Luckily for her, this second go-round found a much more receptive audience. The members of the Gulf Cooperation Council (GCC), Saudi Arabia chief among them, have been very straightforward in seeking a free trade agreement with the UK. Ever since former Prime Minister David Cameron came to power in 2010, the UK has been ramping up relations with these countries at the same time the EU allowed lengthy trade negotiations with the GCC to lapse into suspended animation. Talks have been on hold in the wake of disagreements over export duties and human rights.
Another factor working in May’s favour is that, unlike in India, promoting two-way investment between the UK and the Gulf has the potential to be very lucrative very quickly. The same leaders May pitched Brexit to this week are rapidly trying to change their economic structures following the wake-up call of plummeting oil prices. Saudi Arabia in particular is plunging many millions in the tech sector both at home and abroad, in addition to pursuing aggressive privatisations and divestments in order to whittle down bloated public sectors. Those countries see the UK as a partner whose expertise and influence in the financial sector can help them navigate the changes, and May made it clear she was happy to oblige in “helping Gulf countries to achieve their long-term vision of reform.”
In return, of course, the Prime Minister wants the wealthy emirs and their compatriots to see Britain as a worthwhile destination for their considerable wealth. In that respect, she is largely preaching to the choir. Investors from Qatar, Saudi Arabia, Kuwait, and the UAE already own a sizeable chunk of the London property market and are apparently so enamoured with Brand Britain that they setting their sights on the Premier League as an investment opportunity.
Unlike Abu Dhabi’s purchase of Manchester City or Qatar’s buying of Paris Saint-Germain, however, even these football investments would be tied back to the ongoing reform efforts back home. Saudi Arabia’s privatisation push extends to its mostly state-owned professional football teams, and in a parallel of the broader hunt for Western expertise, potential buyers see these British clubs as a way to get the domestic league up and running.
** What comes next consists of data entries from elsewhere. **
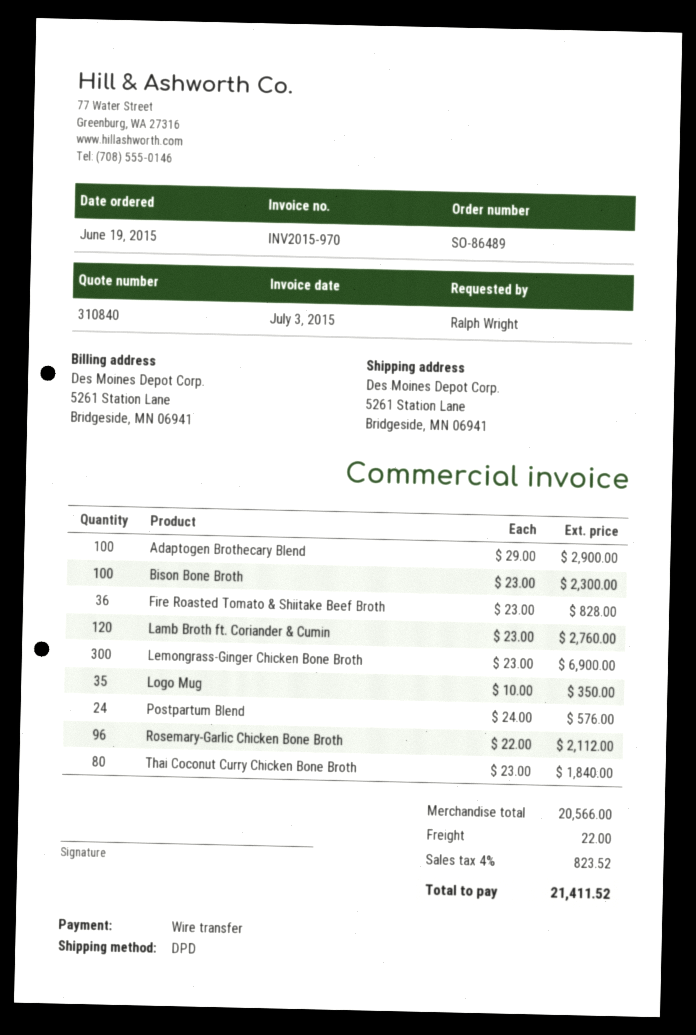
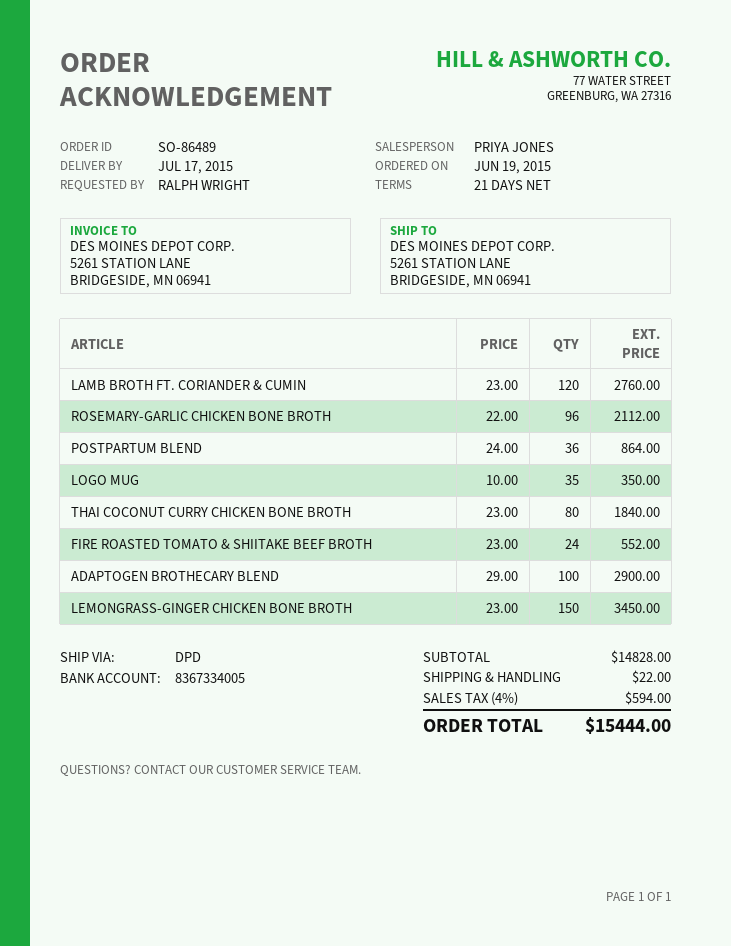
Bison Bone Broth: 100 x 23.00 = 2300.00 -> none
Fire Roasted Tomato & Shiitake Beef Broth: 36 x 23.00 = 828.00 -> 24 x 23.00 = 552.00
Lemongrass-Ginger Chicken Bone Broth: 300 x 23.00 = 6900.00 -> 150 x 23.00 = 3450.00
Postpartum Blend: 24 x 24.00 = 576.00 -> 36 x 24.00 = 864.00
subtotal: 20566.00 -> 14828.00
tax: 4% = 823.52 -> 4% = 594.00
total: 21411.52 -> 15444.00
Although the trip took place this week, Downing Street was careful to lay the groundwork for May’s visit so that it would be seen in the most positive light possible. As the British royal family also happens to enjoy a reservoir of goodwill among the monarchy-minded populace, the British government dispatched Prince Charles to precede the PM’s visit with his own tour of the Gulf in November. Prince Charles opened a new British naval base in the country’s Mina Salman port in a tangible display of British re-engagement in a region where it once enjoyed unparalleled influence.
As Iran continues to discomfit its neighbours to the south, that renewed British presence is more than welcome. As Bahrain’s ambassador wrote in the Telegraph: “With the region continuing to face difficult times, the British return to East of Suez is a reassuring sign that our countries remain steadfast friends and allies, with strong diplomatic, military and trade relations.” Security issues and Iran, of course, formed the other pillar of May’s message this week.
In many ways, the GCC is the low-hanging fruit of Britain’s post-Brexit trading prospects. There are other future partners with deep historical ties, including Australia and Donald Trump’s America, but India has proven the Commonwealth economies have outgrown sentimental attachments and will re-engage with Britain to the extent deeper ties serve their own interests. The Gulf, which already has a very clear idea of what it wants from London, need much less persuasion as to benefits of working with a post-EU UK. It is a win-win for both, but the greatest win will be for Theresa May herself, who desperately needs a good news cycle to help shore up her government’s position.